* [Records supplied]
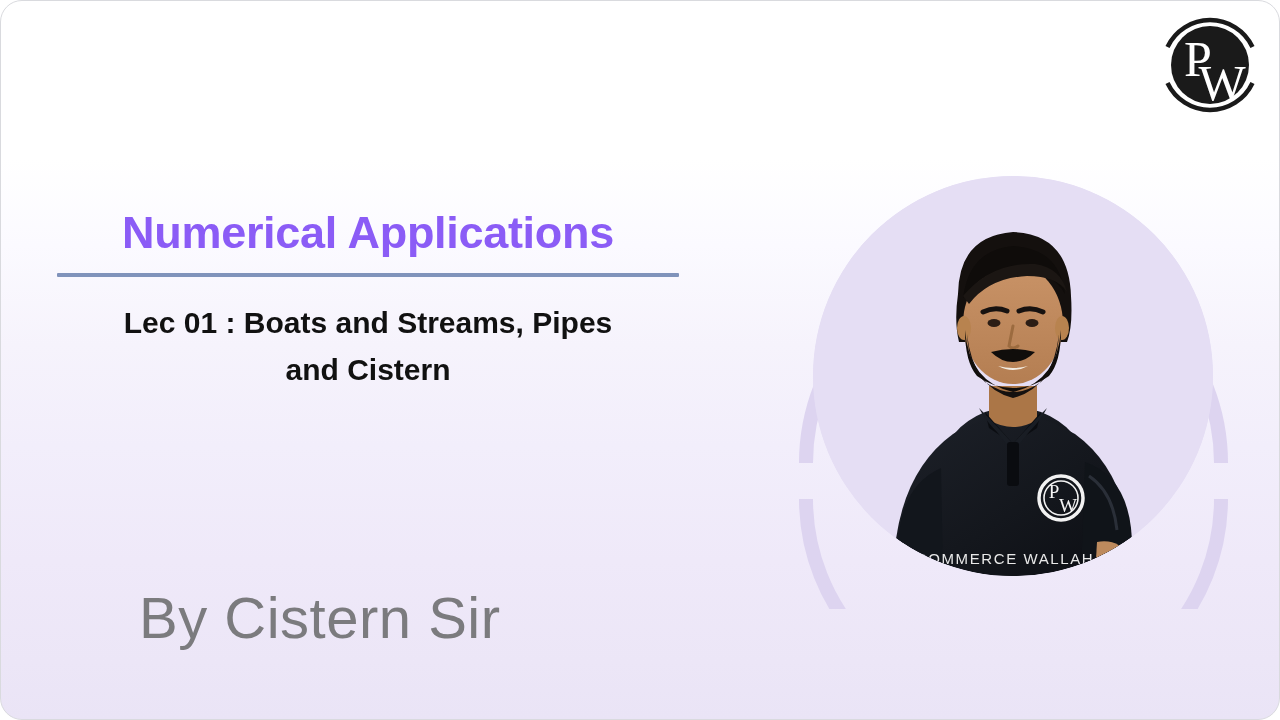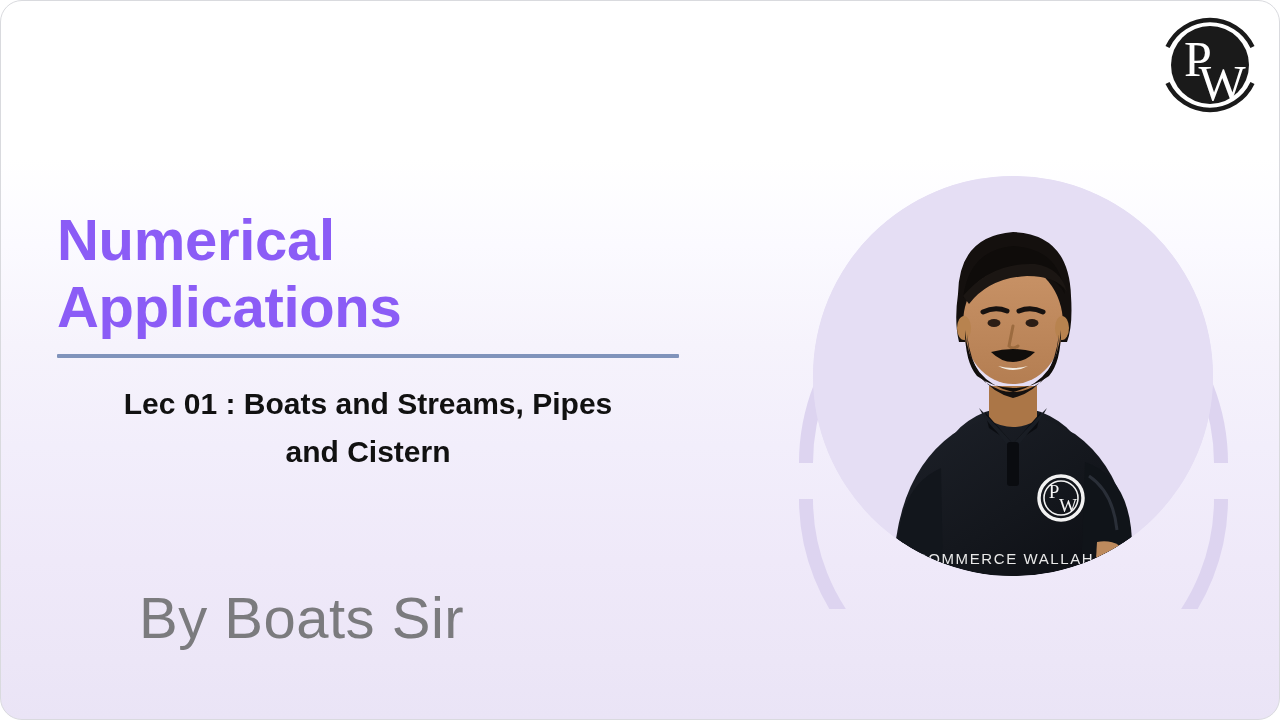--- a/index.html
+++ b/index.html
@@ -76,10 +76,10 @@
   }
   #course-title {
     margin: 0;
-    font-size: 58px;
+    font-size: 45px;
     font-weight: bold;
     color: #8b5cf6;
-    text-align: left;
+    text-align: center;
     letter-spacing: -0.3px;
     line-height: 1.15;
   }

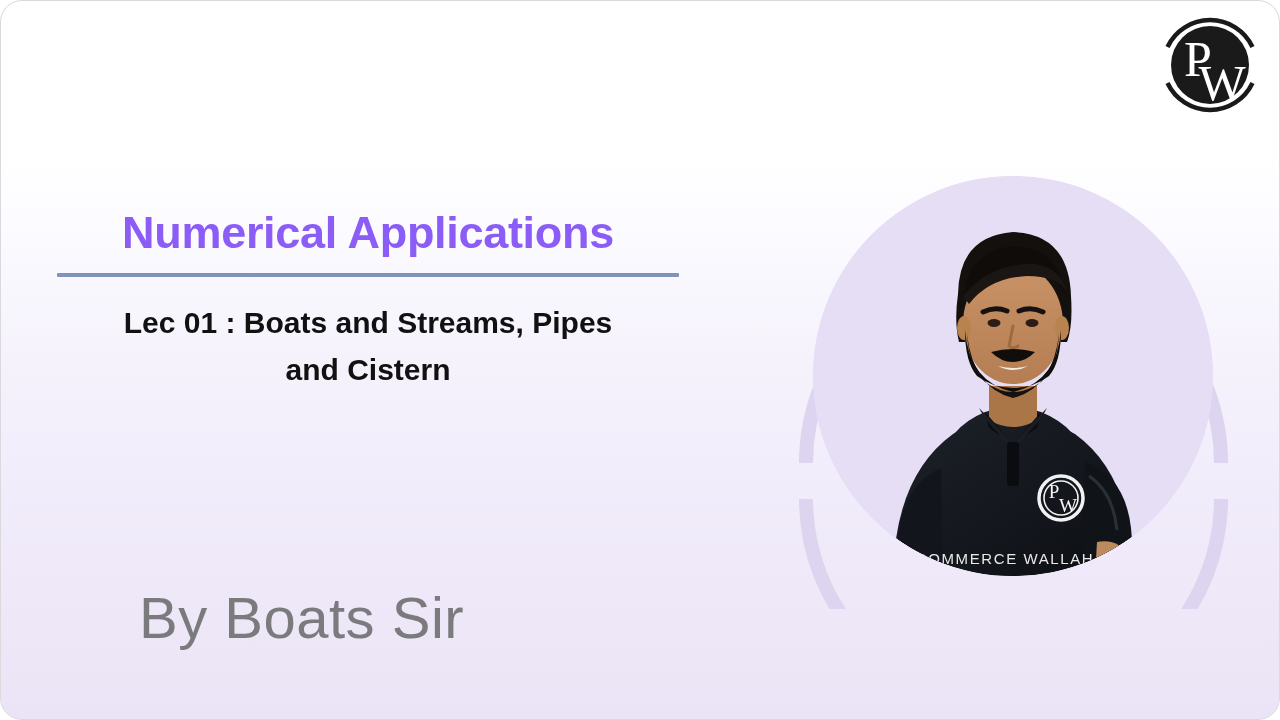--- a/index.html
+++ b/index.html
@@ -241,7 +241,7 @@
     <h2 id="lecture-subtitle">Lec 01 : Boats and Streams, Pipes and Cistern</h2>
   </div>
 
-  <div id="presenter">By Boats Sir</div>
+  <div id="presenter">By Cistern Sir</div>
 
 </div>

* [Task item] Drop the pictures and give every line above again exactly.

* [Written answer]
--- a/index.html
+++ b/index.html
@@ -76,10 +76,10 @@
   }
   #course-title {
     margin: 0;
-    font-size: 58px;
+    font-size: 45px;
     font-weight: bold;
     color: #8b5cf6;
-    text-align: left;
+    text-align: center;
     letter-spacing: -0.3px;
     line-height: 1.15;
   }

--- a/index.html
+++ b/index.html
@@ -241,7 +241,7 @@
     <h2 id="lecture-subtitle">Lec 01 : Boats and Streams, Pipes and Cistern</h2>
   </div>
 
-  <div id="presenter">By Boats Sir</div>
+  <div id="presenter">By Cistern Sir</div>
 
 </div>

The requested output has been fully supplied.